Tras leer el título de esta columna, los lectores habrán pensado que iba a abordar temas relacionados con la nutrición o la dietética. Son cientos los alimentos que sientan mal a algunas personas: leche, quesos, mariscos, pescados de mar, aceites, nueces, uvas, ciruelas…Todos conocemos a alguien que debe evitar su consumo. Mi sobrino Héctor padece desde niño alergias a productos habituales en cualquier mesa familiar. No puede usar vinagre en las ensaladas ni ingerir frutos secos. Cada cierto tiempo descubre que su cuerpo rechaza un nuevo producto y se ve obligado a acudir a los servicios de urgencias médicas cuando lo consume.
No voy a abundar en los achaques digestivos que produce la ingesta de ciertos alimentos.
Hoy pretendo invitar a los lectores a una reflexión sobre intolerancias políticas, ideológicas, religiosas, morales, conductuales. Vamos a meditar sobre los prejuicios con que valoramos y juzgamos a todos aquellos que no piensan como nosotros, no aman como nosotros, no sienten como nosotros, no analizan la realidad como nosotros.
Estas intolerancias son fruto de la ausencia total de empatía con la que nos hemos acostumbrado a vivir. Cada día la sociedad construye más guetos ideológicos donde se refugian los que sólo se sienten a gusto con quienes piensan y viven como ellos. Ni siquiera se admiten los términos medios. O estás conmigo o contra mí. Me parece abominable que los aspirantes a presidente del Gobierno justifiquen unos pactos con partidos tóxicos, alejados de sus principios y valores, alegando únicamente que sus adversarios ideológicos son peores y que, por tanto, cualquier medio para alejarlos del poder es legítimo y deseable. Demuestra en los postulantes una precaria formación moral y ética, amén de una ausencia de inteligencia política que los hubiera llevado a exponer otro tipo de razones mejor argumentadas y con una visión empática hacia el adversario.

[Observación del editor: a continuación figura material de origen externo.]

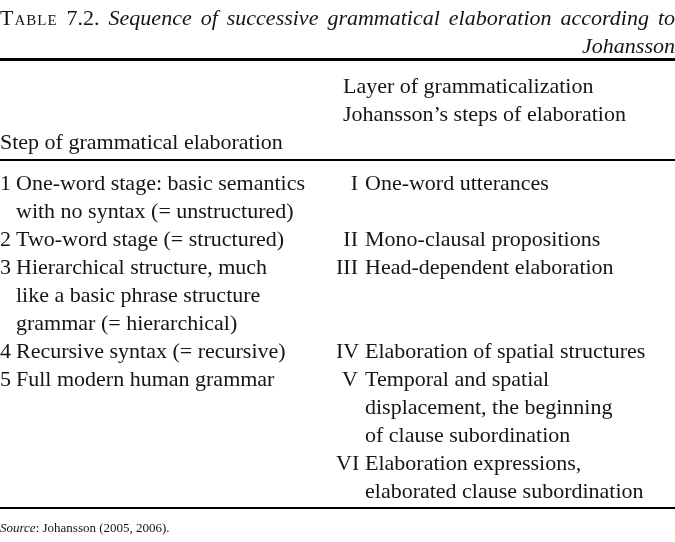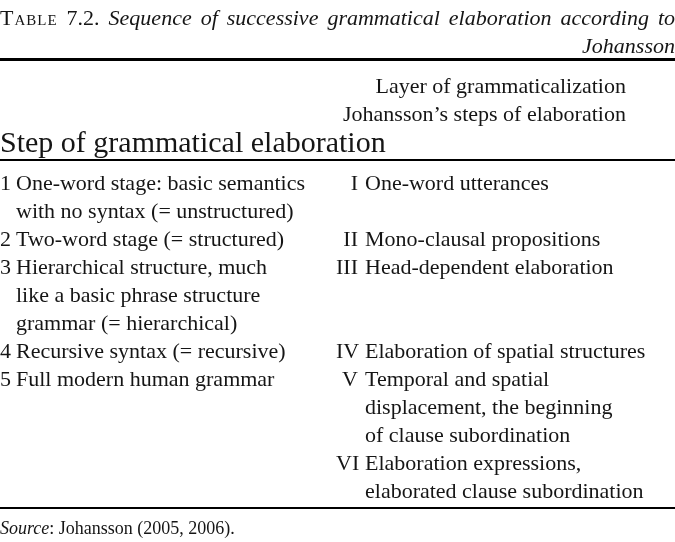"Layer of grammaticalization" .header-right .line { text-align: right -> none }
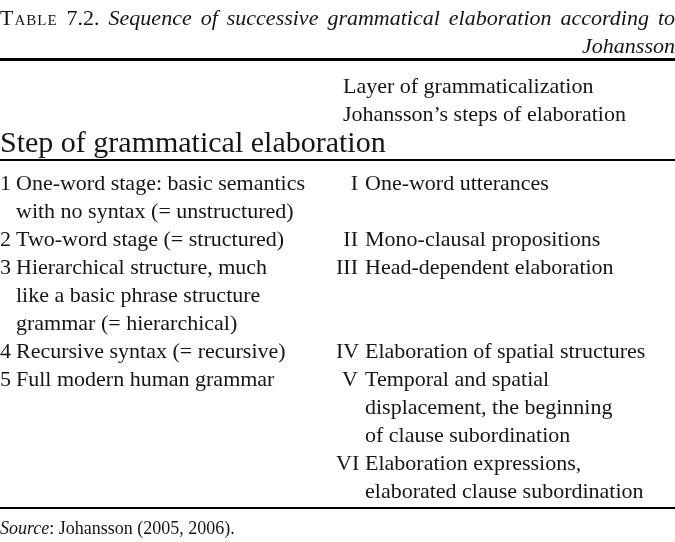"Step of grammatical elaboration" .header-left { font-size: 30px -> 22px }
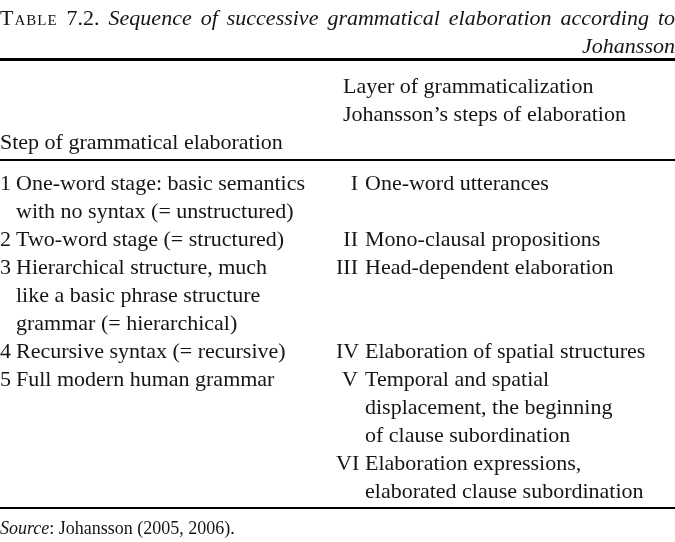"Source: Johansson (2005, 2006)." .source { font-size: 18px -> 13px }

Con estas actitudes los líderes y mandatarios políticos han conseguido radicalizar a sus seguidores, enfrentar a unos ciudadanos con otros como si fueran hooligans de equipos de fútbol. Y esa actitud forofa, irracional, extrema se ha llevado a todo tipo de controversias.
O CONMIGO O CONTRA MÍ. O conmigo o contra mí. O eres proisraelí o apoyas a la Palestina gobernada por Hamás. Si muestras cualquier duda en el debate sobre este conflicto, automáticamente te conviertes en enemigo de ambos bandos. O pro ruso o defensor de Ucrania. Sin matices.
Si no lo tienes claro, te verán como un pobre imbécil sin personalidad. O abortista o antiabortista. O católico o anticlerical. O animalista o taurino. O autonomista o jacobino. O defensor de la sanidad y educación públicas o privilegiado usuario de la sanidad y educación privadas. O sociedad laica o sociedad confesional. La lista de dilemas separadores, confrontadores es infinita. Sin términos medios, sin escuchar al que piense diferente, sin atender sus razones, sin moderar ni un ápice nuestros planteamientos para intentar comprender al otro.
Si no coincido con la versión más radical del feminismo, habrá quien me considere un machista irredento. Si exijo un control de la emigración para que no triunfen las mafias que explotan a los nuevos esclavos del siglo XXI, a los ojos de muchos apareceré como un xenófobo abominable. Si no me gusta como modelo de vida de pareja las relaciones abiertas o los modelos poliamorosos, ciertos jóvenes que creen estar descubriendo el huevo de Colón me tomarán por un carca educado en la ideología fascista más rancia. Si defiendo un reparto más equitativo de la riqueza o una ayuda extra a los más necesitados, me convertiré en un bolchevique peligroso. La intolerancia nos está llevando a situaciones límites. Ya no podemos hablar sin tapujos de casi nada por miedo a lo que opinen nuestros interlocutores. Y cuando se conversa, se ponen de moda las discusiones a gritos, de trazo grueso, sin matices ni análisis pausados.
La gente reacciona buscando el contacto con grupos de afinidad para reunirse y opinar sólo en esos cenáculos. Obviamente, si todos aportan lo mismo, todos saldrán más convencidos de estar en posesión de la verdad absoluta.
Tenemos que cambiar. Hay que empatizar y tratar de comprender a quienes piensan y viven de forma distinta. Sólo admitiría como una intolerancia razonable la provocada por los colores de tu equipo de fútbol. Y sólo con moderación, sin odio y con un enfoque divertido. ¡Dónde va a comparar! ¡Soy merengón!